#### Exercise instructions
Copy each line of the records below that has "Premier" in it.

Web interface edit records:

========

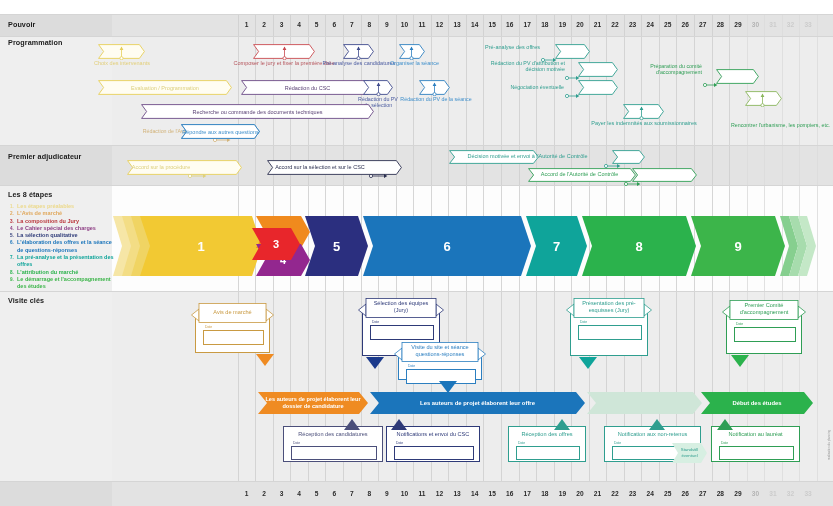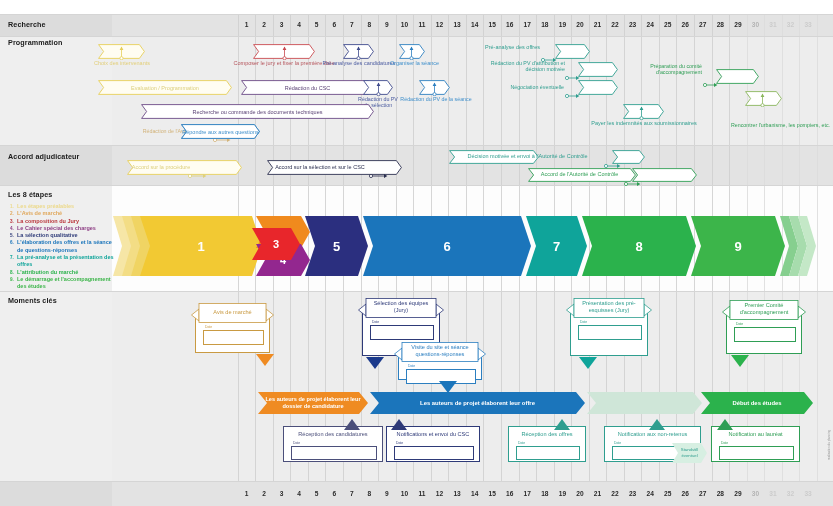--- a/index.html
+++ b/index.html
@@ -104,7 +104,7 @@
       <div class="sep" style="top: 481px;"></div>
     </div>
 
-  <div class="rowlabel" style="left:8px;top:20px;"><span>Recherche</span></div>
+  <div class="rowlabel" style="left:8px;top:20px;"><span>Pouvoir</span></div>
   <div class="rowlabel" style="left:8px;top:38px;">Programmation</div>
   <div class="rowlabel" style="left:8px;top:152px;">Accord adjudicateur</div>
   <div class="rowlabel" style="left:8px;top:190px;">Les 8 étapes</div>

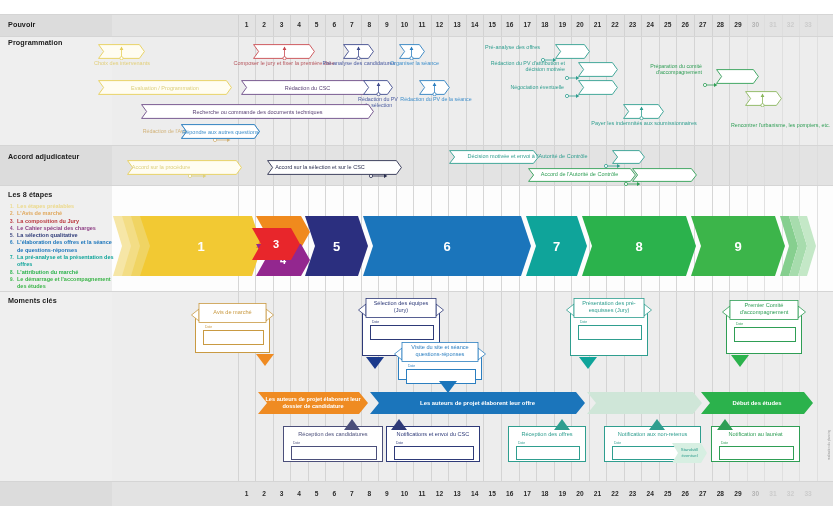--- a/index.html
+++ b/index.html
@@ -106,7 +106,7 @@
 
   <div class="rowlabel" style="left:8px;top:20px;"><span>Pouvoir</span></div>
   <div class="rowlabel" style="left:8px;top:38px;">Programmation</div>
-  <div class="rowlabel" style="left:8px;top:152px;">Accord adjudicateur</div>
+  <div class="rowlabel" style="left:8px;top:152px;">Premier adjudicateur</div>
   <div class="rowlabel" style="left:8px;top:190px;">Les 8 étapes</div>
   <div class="rowlabel" style="left:8px;top:296px;">Moments clés</div>
 

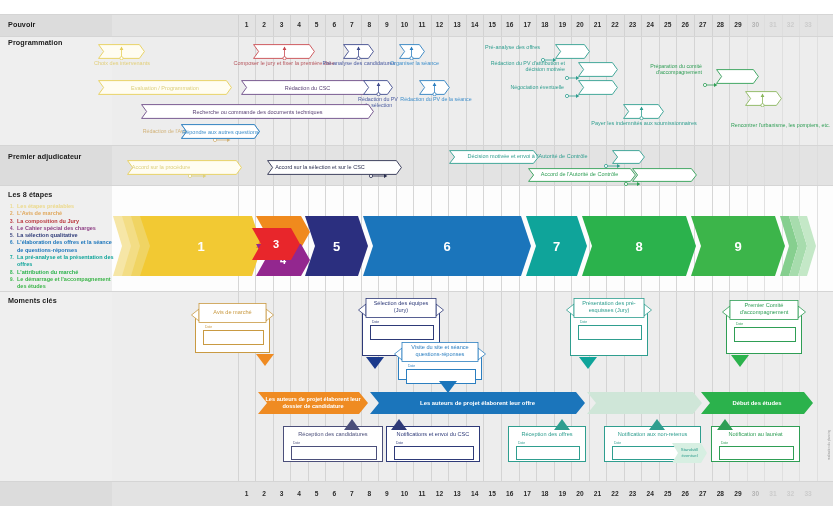--- a/index.html
+++ b/index.html
@@ -108,7 +108,7 @@
   <div class="rowlabel" style="left:8px;top:38px;">Programmation</div>
   <div class="rowlabel" style="left:8px;top:152px;">Premier adjudicateur</div>
   <div class="rowlabel" style="left:8px;top:190px;">Les 8 étapes</div>
-  <div class="rowlabel" style="left:8px;top:296px;">Moments clés</div>
+  <div class="rowlabel" style="left:8px;top:296px;">Visite clés</div>
 
   <div id="weeks-top">
       <div class="weekcell" style="left: 237.725px; width: 17.55px; top: 21px;">1</div>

========

#### Answer section
+  <div class="rowlabel" style="left:8px;top:152px;">Premier adjudicateur</div>
   <div class="rowlabel" style="left:8px;top:152px;">Premier adjudicateur</div>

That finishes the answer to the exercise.